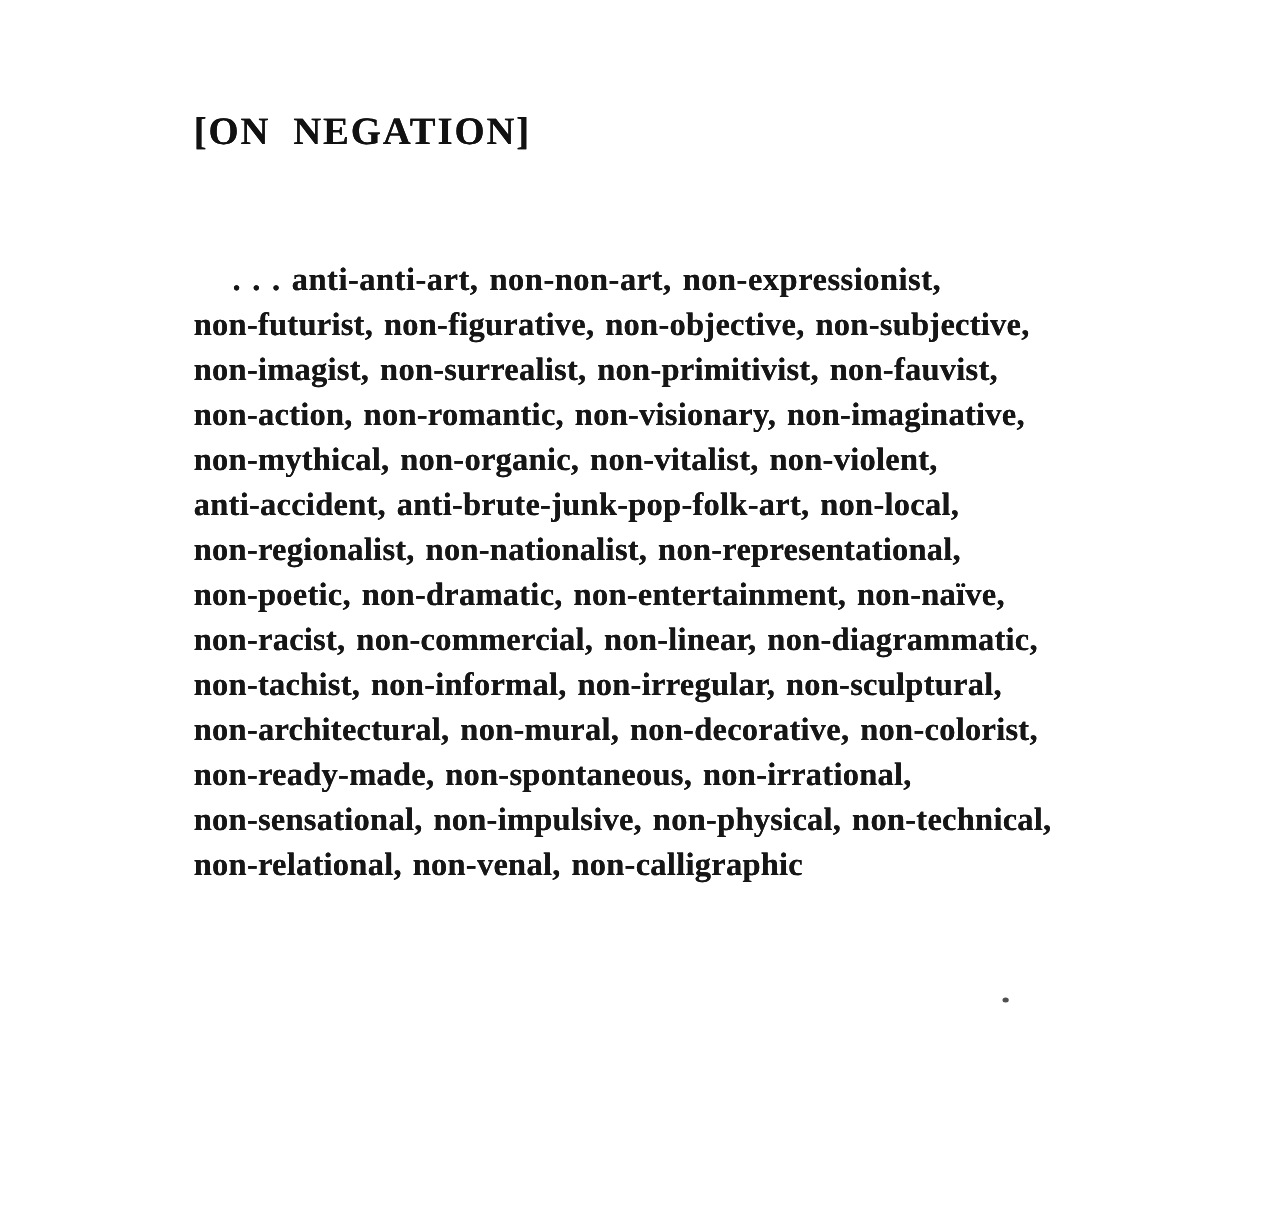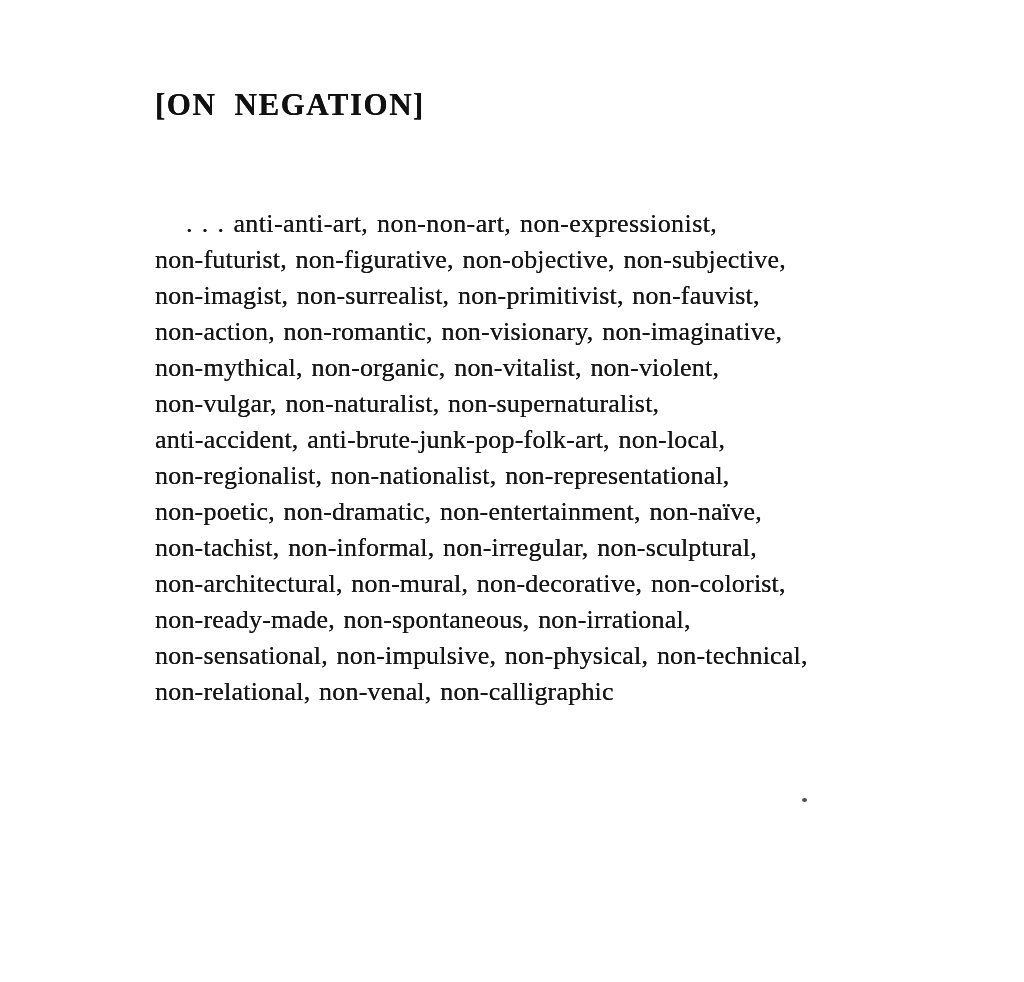--- a/index.html
+++ b/index.html
@@ -39,7 +39,7 @@
   }
   .line {
     font-size: 26px;
-    font-weight: 400;
+    font-weight: 700;
     line-height: 36px;
     letter-spacing: 0.2px;
     word-spacing: 2px;

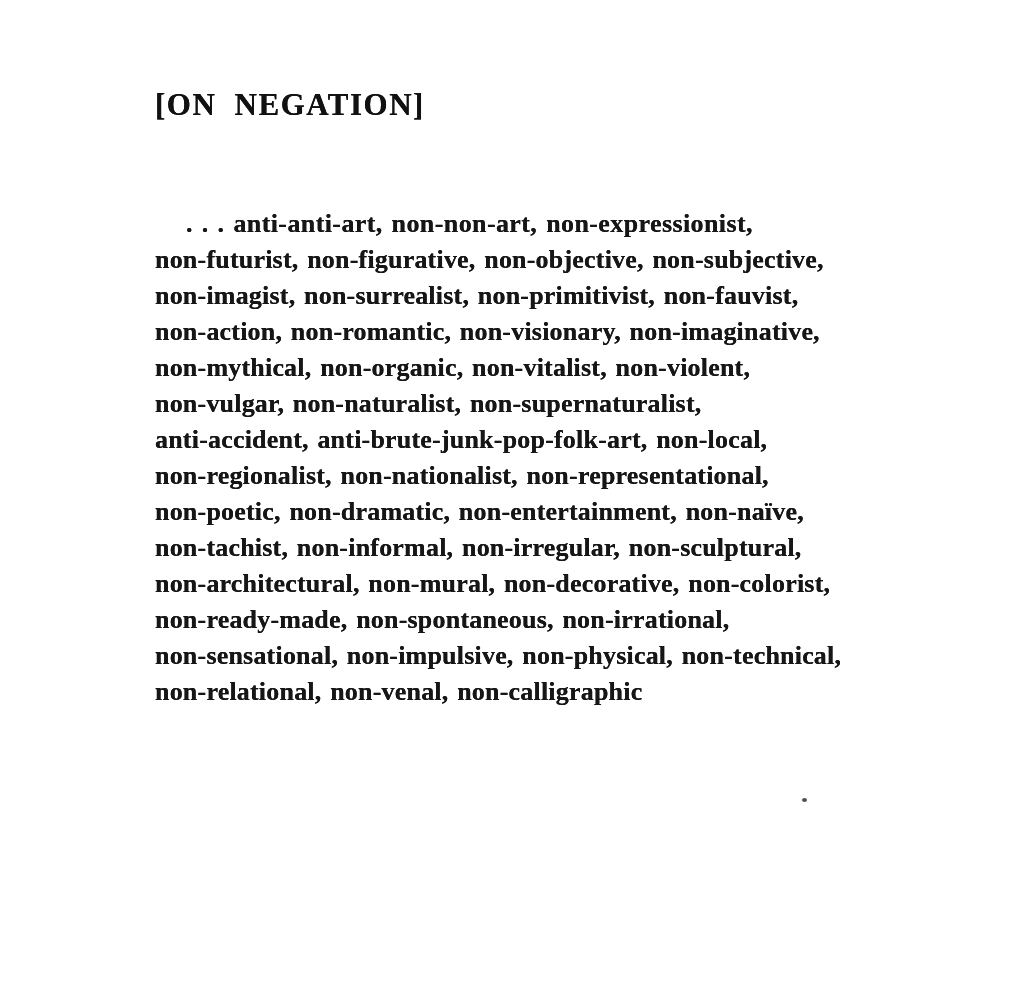--- a/index.html
+++ b/index.html
@@ -83,7 +83,6 @@
       <div class="line">non-imagist, non-surrealist, non-primitivist, non-fauvist,</div>
       <div class="line">non-action, non-romantic, non-visionary, non-imaginative,</div>
       <div class="line">non-mythical, non-organic, non-vitalist, non-violent,</div>
-      <div class="line">non-vulgar, non-naturalist, non-supernaturalist,</div>
       <div class="line">anti-accident, anti-brute-junk-pop-folk-art, non-local,</div>
       <div class="line">non-regionalist, non-nationalist, non-representational,</div>
       <div class="line">non-poetic, non-dramatic, non-entertainment, non-naïve,</div>

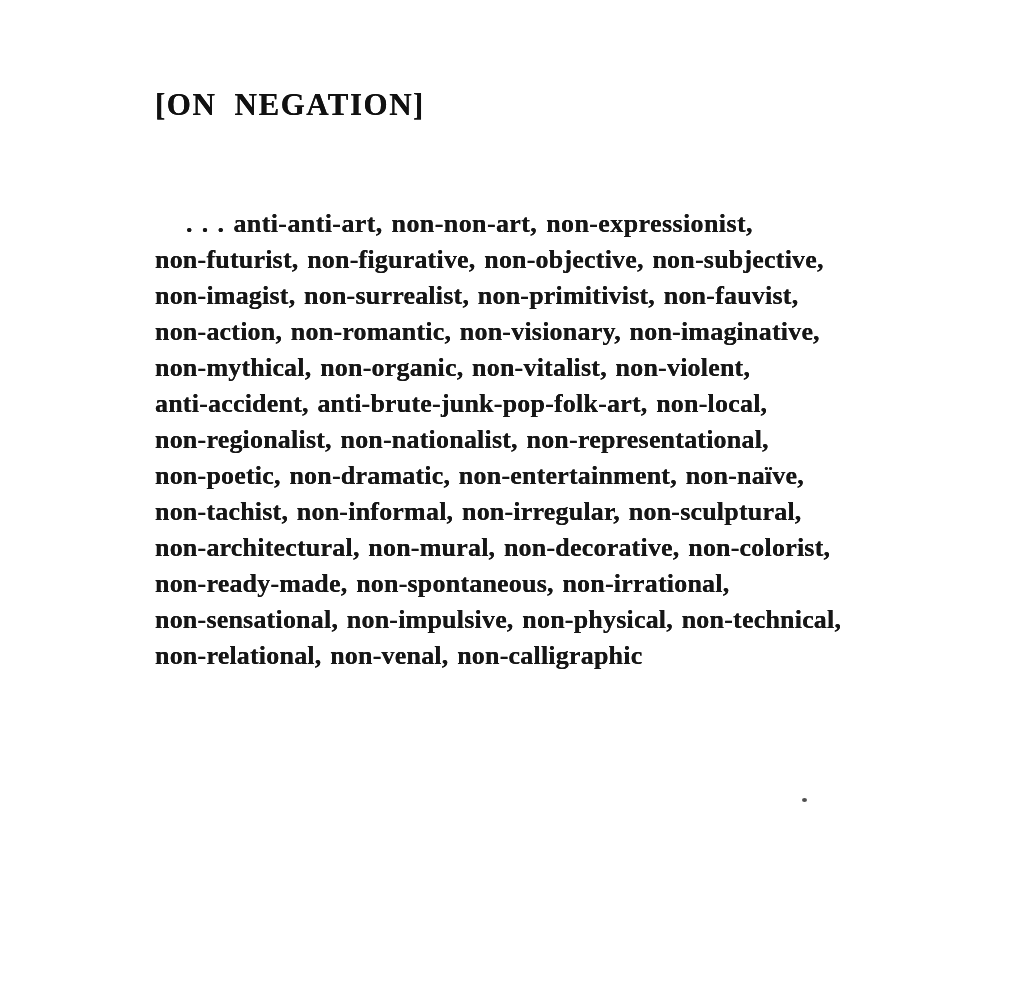--- a/index.html
+++ b/index.html
@@ -86,6 +86,7 @@
       <div class="line">anti-accident, anti-brute-junk-pop-folk-art, non-local,</div>
       <div class="line">non-regionalist, non-nationalist, non-representational,</div>
       <div class="line">non-poetic, non-dramatic, non-entertainment, non-naïve,</div>
+      <div class="line">non-racist, non-commercial, non-linear, non-diagrammatic,</div>
       <div class="line">non-tachist, non-informal, non-irregular, non-sculptural,</div>
       <div class="line">non-architectural, non-mural, non-decorative, non-colorist,</div>
       <div class="line">non-ready-made, non-spontaneous, non-irrational,</div>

= = = =

Required work >>
Could you output every entry exactly as written, skipping the pictures?

Answer for the task >>
--- a/index.html
+++ b/index.html
@@ -39,7 +39,7 @@
   }
   .line {
     font-size: 26px;
-    font-weight: 400;
+    font-weight: 700;
     line-height: 36px;
     letter-spacing: 0.2px;
     word-spacing: 2px;

--- a/index.html
+++ b/index.html
@@ -83,7 +83,6 @@
       <div class="line">non-imagist, non-surrealist, non-primitivist, non-fauvist,</div>
       <div class="line">non-action, non-romantic, non-visionary, non-imaginative,</div>
       <div class="line">non-mythical, non-organic, non-vitalist, non-violent,</div>
-      <div class="line">non-vulgar, non-naturalist, non-supernaturalist,</div>
       <div class="line">anti-accident, anti-brute-junk-pop-folk-art, non-local,</div>
       <div class="line">non-regionalist, non-nationalist, non-representational,</div>
       <div class="line">non-poetic, non-dramatic, non-entertainment, non-naïve,</div>

--- a/index.html
+++ b/index.html
@@ -86,6 +86,7 @@
       <div class="line">anti-accident, anti-brute-junk-pop-folk-art, non-local,</div>
       <div class="line">non-regionalist, non-nationalist, non-representational,</div>
       <div class="line">non-poetic, non-dramatic, non-entertainment, non-naïve,</div>
+      <div class="line">non-racist, non-commercial, non-linear, non-diagrammatic,</div>
       <div class="line">non-tachist, non-informal, non-irregular, non-sculptural,</div>
       <div class="line">non-architectural, non-mural, non-decorative, non-colorist,</div>
       <div class="line">non-ready-made, non-spontaneous, non-irrational,</div>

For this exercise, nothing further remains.